===== The records

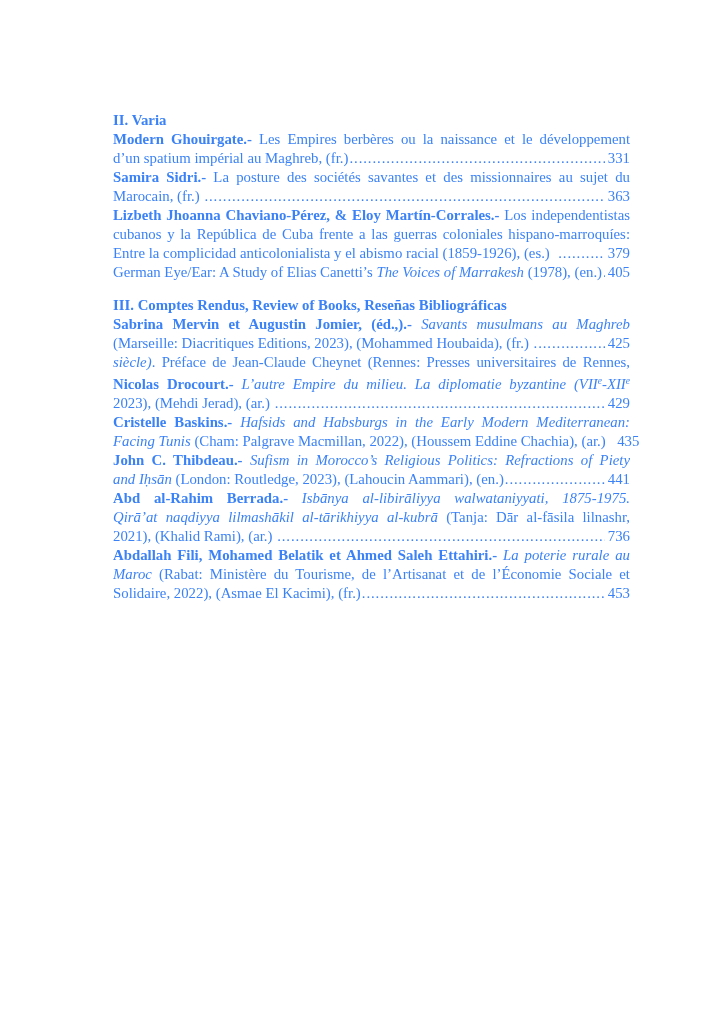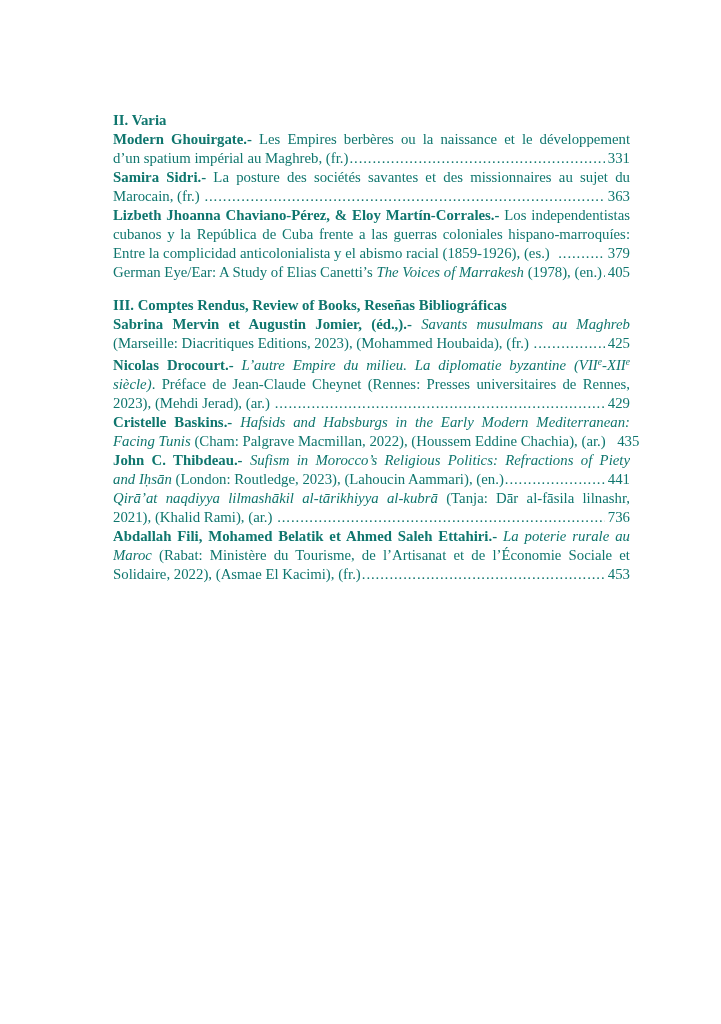--- a/index.html
+++ b/index.html
@@ -5,21 +5,21 @@
   html, body {
     margin: 0;
     padding: 0;
     background: #ffffff;
   }
   .page {
     position: relative;
     width: 721px;
     height: 1024px;
     background: #ffffff;
-    color: #0f766e;
+    color: #3b82f6;
     font-family: "Liberation Serif", "DejaVu Serif", serif;
     font-size: 14.8px;
     line-height: 19px;
     overflow: hidden;
   }
   .content {
     position: absolute;
     left: 113px;
     top: 111px;
     width: 517px;
@@ -93,22 +93,22 @@
         <div class="heading">III. Comptes Rendus, Review of Books, Reseñas Bibliográficas</div>
         <div class="entry">
           <div class="line jline"><span class="rb">Sabrina Mervin et Augustin Jomier, (éd.,).-</span><span class="ri"> Savants musulmans au Maghreb</span></div>
           <div class="line leader">
             <span class="ltext"><span>(Marseille: Diacritiques Editions, 2023), (Mohammed Houbaida), (fr.) </span></span>
             <span class="dots">........................................................................................................................................................................................................</span>
             <span class="pg">425</span>
           </div>
         </div>
         <div class="entry">
+          <div class="line jline"><span class="ri">siècle)</span><span>. Préface de Jean-Claude Cheynet (Rennes: Presses universitaires de Rennes,</span></div>
           <div class="line jline"><span class="rb">Nicolas Drocourt.-</span><span class="ri"> L’autre Empire du milieu. La diplomatie byzantine (VII</span><span class="ri sup">e</span><span class="ri">-XII</span><span class="ri sup">e</span></div>
-          <div class="line jline"><span class="ri">siècle)</span><span>. Préface de Jean-Claude Cheynet (Rennes: Presses universitaires de Rennes,</span></div>
           <div class="line leader">
             <span class="ltext"><span>2023), (Mehdi Jerad), (ar.) </span></span>
             <span class="dots">........................................................................................................................................................................................................</span>
             <span class="pg">429</span>
           </div>
         </div>
         <div class="entry">
           <div class="line jline"><span class="rb">Cristelle Baskins.-</span><span class="ri"> Hafsids and Habsburgs in the Early Modern Mediterranean:</span></div>
           <div class="line leader">
             <span class="ltext"><span class="ri">Facing Tunis </span><span>(Cham: Palgrave Macmillan, 2022), (Houssem Eddine Chachia), (ar.)  </span></span>
@@ -118,20 +118,21 @@
         </div>
         <div class="entry">
           <div class="line jline"><span class="rb">John C. Thibdeau.-</span><span class="ri"> Sufism in Morocco’s Religious Politics: Refractions of Piety</span></div>
           <div class="line leader">
             <span class="ltext"><span class="ri">and Iḥsān </span><span>(London: Routledge, 2023), (Lahoucin Aammari), (en.)</span></span>
             <span class="dots">........................................................................................................................................................................................................</span>
             <span class="pg">441</span>
           </div>
         </div>
         <div class="entry">
+          <div class="line jline"><span class="rb">Abd al-Rahim Berrada.-</span><span class="ri"> Isbānya al-libirāliyya walwataniyyati, 1875-1975.</span></div>
           <div class="line jline"><span class="ri">Qirā’at naqdiyya lilmashākil al-tārikhiyya al-kubrā </span><span>(Tanja: Dār al-fāsila lilnashr,</span></div>
           <div class="line leader">
             <span class="ltext"><span>2021), (Khalid Rami), (ar.) </span></span>
             <span class="dots">........................................................................................................................................................................................................</span>
             <span class="pg">736</span>
           </div>
         </div>
         <div class="entry">
           <div class="line jline"><span class="rb">Abdallah Fili, Mohamed Belatik et Ahmed Saleh Ettahiri.-</span><span class="ri"> La poterie rurale au</span></div>
           <div class="line jline"><span class="ri">Maroc </span><span>(Rabat: Ministère du Tourisme, de l’Artisanat et de l’Économie Sociale et</span></div>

==========

# Aim of the task
Exact output of each line above is wanted, without the pictures.

# Task result
--- a/index.html
+++ b/index.html
@@ -5,21 +5,21 @@
   html, body {
     margin: 0;
     padding: 0;
     background: #ffffff;
   }
   .page {
     position: relative;
     width: 721px;
     height: 1024px;
     background: #ffffff;
-    color: #0f766e;
+    color: #3b82f6;
     font-family: "Liberation Serif", "DejaVu Serif", serif;
     font-size: 14.8px;
     line-height: 19px;
     overflow: hidden;
   }
   .content {
     position: absolute;
     left: 113px;
     top: 111px;
     width: 517px;
@@ -93,22 +93,22 @@
         <div class="heading">III. Comptes Rendus, Review of Books, Reseñas Bibliográficas</div>
         <div class="entry">
           <div class="line jline"><span class="rb">Sabrina Mervin et Augustin Jomier, (éd.,).-</span><span class="ri"> Savants musulmans au Maghreb</span></div>
           <div class="line leader">
             <span class="ltext"><span>(Marseille: Diacritiques Editions, 2023), (Mohammed Houbaida), (fr.) </span></span>
             <span class="dots">........................................................................................................................................................................................................</span>
             <span class="pg">425</span>
           </div>
         </div>
         <div class="entry">
+          <div class="line jline"><span class="ri">siècle)</span><span>. Préface de Jean-Claude Cheynet (Rennes: Presses universitaires de Rennes,</span></div>
           <div class="line jline"><span class="rb">Nicolas Drocourt.-</span><span class="ri"> L’autre Empire du milieu. La diplomatie byzantine (VII</span><span class="ri sup">e</span><span class="ri">-XII</span><span class="ri sup">e</span></div>
-          <div class="line jline"><span class="ri">siècle)</span><span>. Préface de Jean-Claude Cheynet (Rennes: Presses universitaires de Rennes,</span></div>
           <div class="line leader">
             <span class="ltext"><span>2023), (Mehdi Jerad), (ar.) </span></span>
             <span class="dots">........................................................................................................................................................................................................</span>
             <span class="pg">429</span>
           </div>
         </div>
         <div class="entry">
           <div class="line jline"><span class="rb">Cristelle Baskins.-</span><span class="ri"> Hafsids and Habsburgs in the Early Modern Mediterranean:</span></div>
           <div class="line leader">
             <span class="ltext"><span class="ri">Facing Tunis </span><span>(Cham: Palgrave Macmillan, 2022), (Houssem Eddine Chachia), (ar.)  </span></span>
@@ -118,20 +118,21 @@
         </div>
         <div class="entry">
           <div class="line jline"><span class="rb">John C. Thibdeau.-</span><span class="ri"> Sufism in Morocco’s Religious Politics: Refractions of Piety</span></div>
           <div class="line leader">
             <span class="ltext"><span class="ri">and Iḥsān </span><span>(London: Routledge, 2023), (Lahoucin Aammari), (en.)</span></span>
             <span class="dots">........................................................................................................................................................................................................</span>
             <span class="pg">441</span>
           </div>
         </div>
         <div class="entry">
+          <div class="line jline"><span class="rb">Abd al-Rahim Berrada.-</span><span class="ri"> Isbānya al-libirāliyya walwataniyyati, 1875-1975.</span></div>
           <div class="line jline"><span class="ri">Qirā’at naqdiyya lilmashākil al-tārikhiyya al-kubrā </span><span>(Tanja: Dār al-fāsila lilnashr,</span></div>
           <div class="line leader">
             <span class="ltext"><span>2021), (Khalid Rami), (ar.) </span></span>
             <span class="dots">........................................................................................................................................................................................................</span>
             <span class="pg">736</span>
           </div>
         </div>
         <div class="entry">
           <div class="line jline"><span class="rb">Abdallah Fili, Mohamed Belatik et Ahmed Saleh Ettahiri.-</span><span class="ri"> La poterie rurale au</span></div>
           <div class="line jline"><span class="ri">Maroc </span><span>(Rabat: Ministère du Tourisme, de l’Artisanat et de l’Économie Sociale et</span></div>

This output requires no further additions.